Assignment: Begin at the line that contains "(713, 1516) none" and reproduce it along with every line after it to the end of the listing; skip any pictures.

···

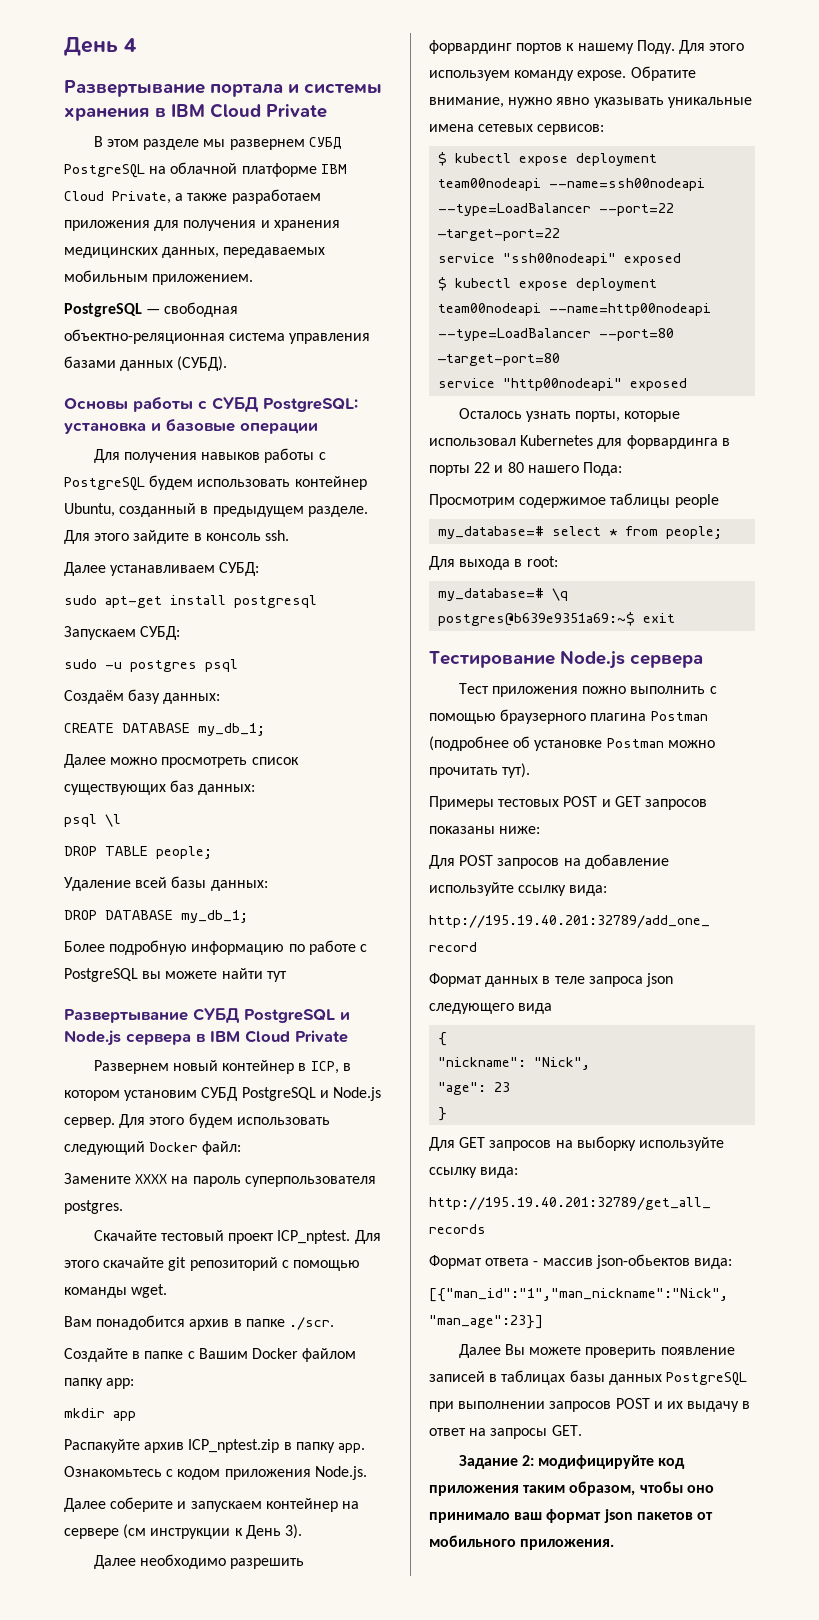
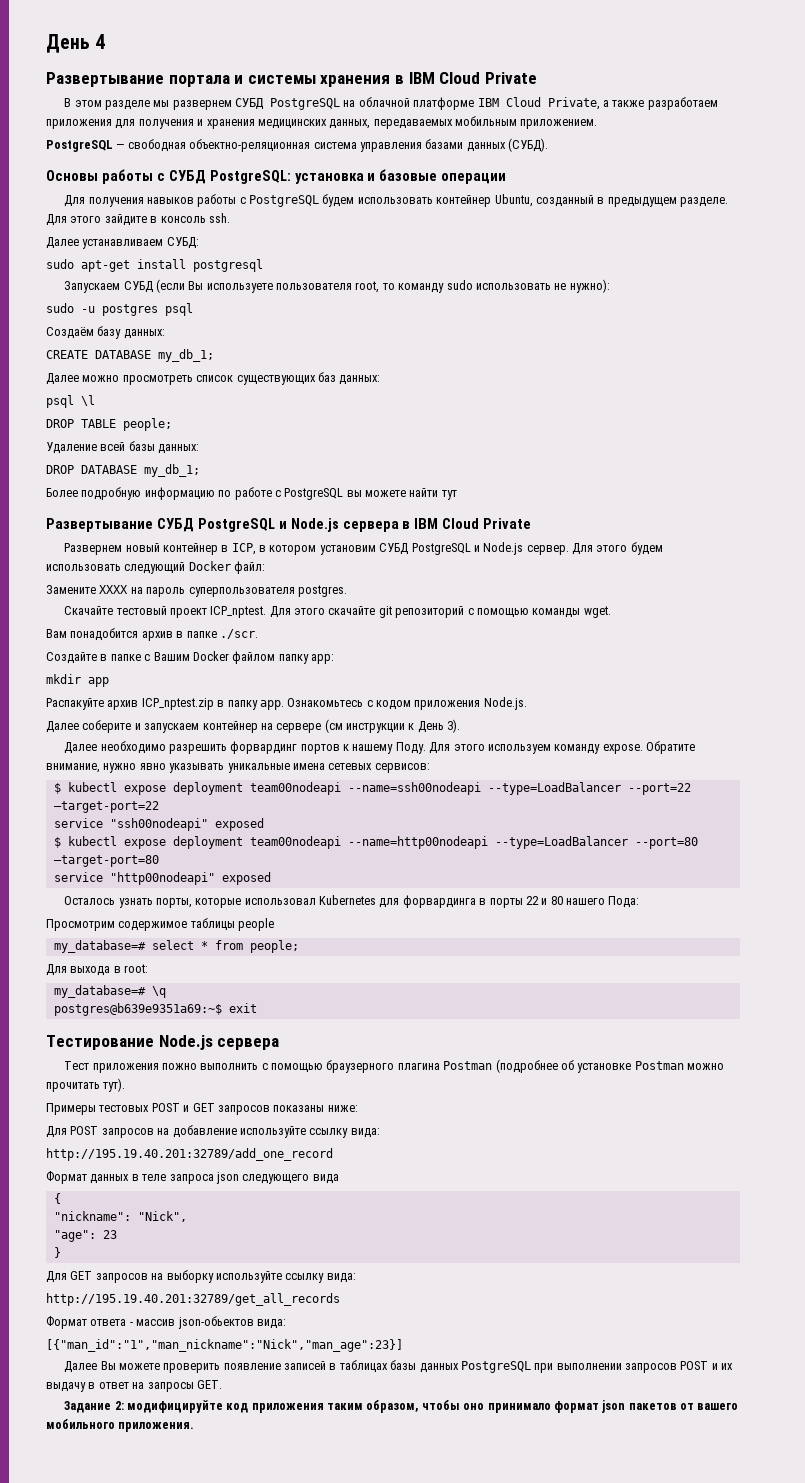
[140,626,181,640] СУБД: -> [123,279,610,293] СУБД (если Вы используете пользователя root, то команду sudo использовать не нужно):
[514,1512,543,1520] ваш -> (551, 1408) none
(713, 1516) none -> [697,1403,739,1410] вашего

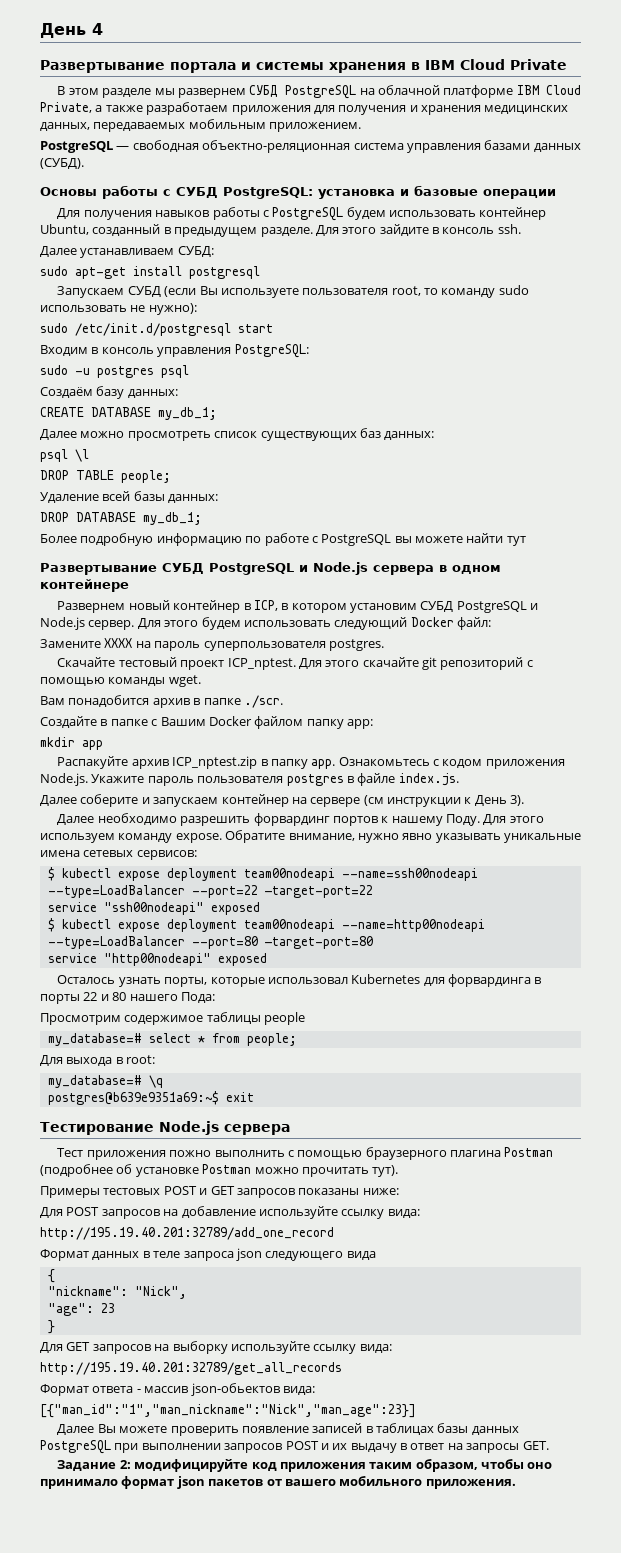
(610, 286) none -> [40,323,273,336] [40,344,309,358] // sudo /etc/init.d/postgresql start // Входим в консоль управления PostgreSQL:
[414,518,532,529] IBM Cloud Private -> [452,565,501,574] [40,579,129,592] одном контейнере
(527, 703) none -> [91,773,459,786] Укажите пароль пользователя postgres в файле index.js.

···

Expected answer:
(713, 1516) none -> [697,1403,739,1410] вашего

(610, 286) none -> [40,323,273,336] [40,344,309,358] // sudo /etc/init.d/postgresql start // Входим в консоль управления PostgreSQL:
[414,518,532,529] IBM Cloud Private -> [452,565,501,574] [40,579,129,592] одном контейнере
(527, 703) none -> [91,773,459,786] Укажите пароль пользователя postgres в файле index.js.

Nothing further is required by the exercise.